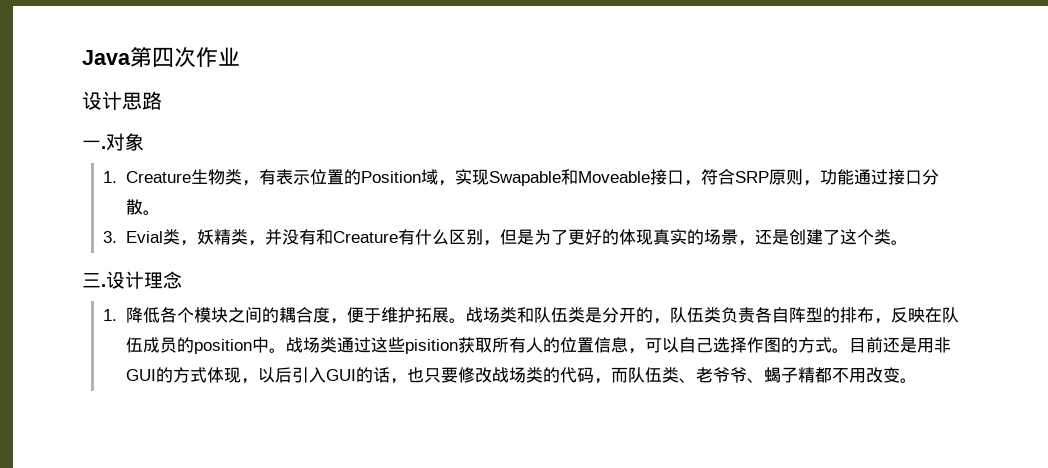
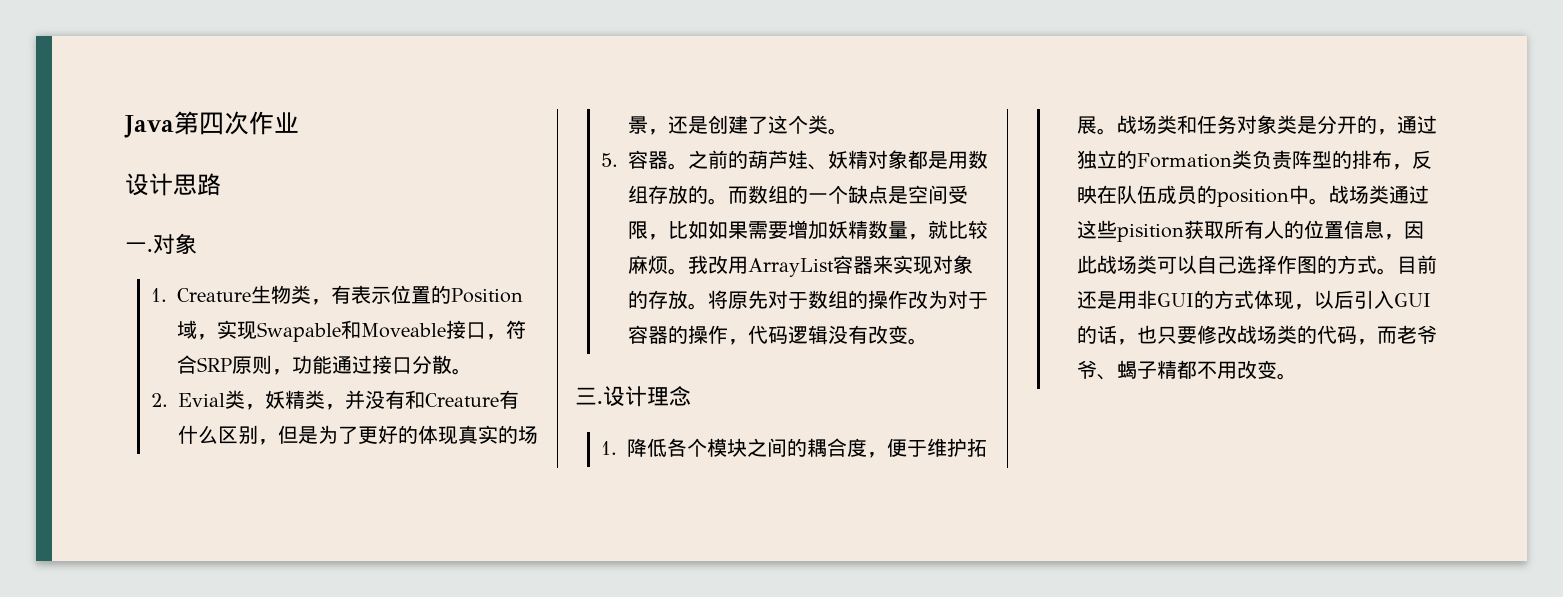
[103,231,118,243] 3. -> [150,393,168,407] 2.
(908, 242) none -> [600,150,988,170] [627,185,968,205] [627,220,988,240] [627,255,973,277] [627,290,988,310] [627,325,928,345] // 5.容器。之前的葫芦娃、妖精对象都是用数组存放的。而数组的一个缺点是空间受限，比如如果需要增加妖精数量，就比较麻烦。我改用ArrayList容器来实现对象的存放。将原先对于数组的操作改为对于容器的操作，代码逻辑没有改变。
[533,307,568,323] 队伍 -> [1196,115,1277,134] 任务对象
[669,307,789,323] 队伍类负责各自 -> [1396,115,1437,134] [1076,150,1292,170] 通过独立的Formation类负责
(645, 351) none -> [1403,221,1424,239] [1076,255,1157,274] 因此战场类
[627,367,696,383] 队伍类、 -> (1397, 335) none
______________________________
What you have to do:
The material above is to be transcribed exactly, with all pictures omitted.

Written solution:
[103,231,118,243] 3. -> [150,393,168,407] 2.
(908, 242) none -> [600,150,988,170] [627,185,968,205] [627,220,988,240] [627,255,973,277] [627,290,988,310] [627,325,928,345] // 5.容器。之前的葫芦娃、妖精对象都是用数组存放的。而数组的一个缺点是空间受限，比如如果需要增加妖精数量，就比较麻烦。我改用ArrayList容器来实现对象的存放。将原先对于数组的操作改为对于容器的操作，代码逻辑没有改变。
[533,307,568,323] 队伍 -> [1196,115,1277,134] 任务对象
[669,307,789,323] 队伍类负责各自 -> [1396,115,1437,134] [1076,150,1292,170] 通过独立的Formation类负责
(645, 351) none -> [1403,221,1424,239] [1076,255,1157,274] 因此战场类
[627,367,696,383] 队伍类、 -> (1397, 335) none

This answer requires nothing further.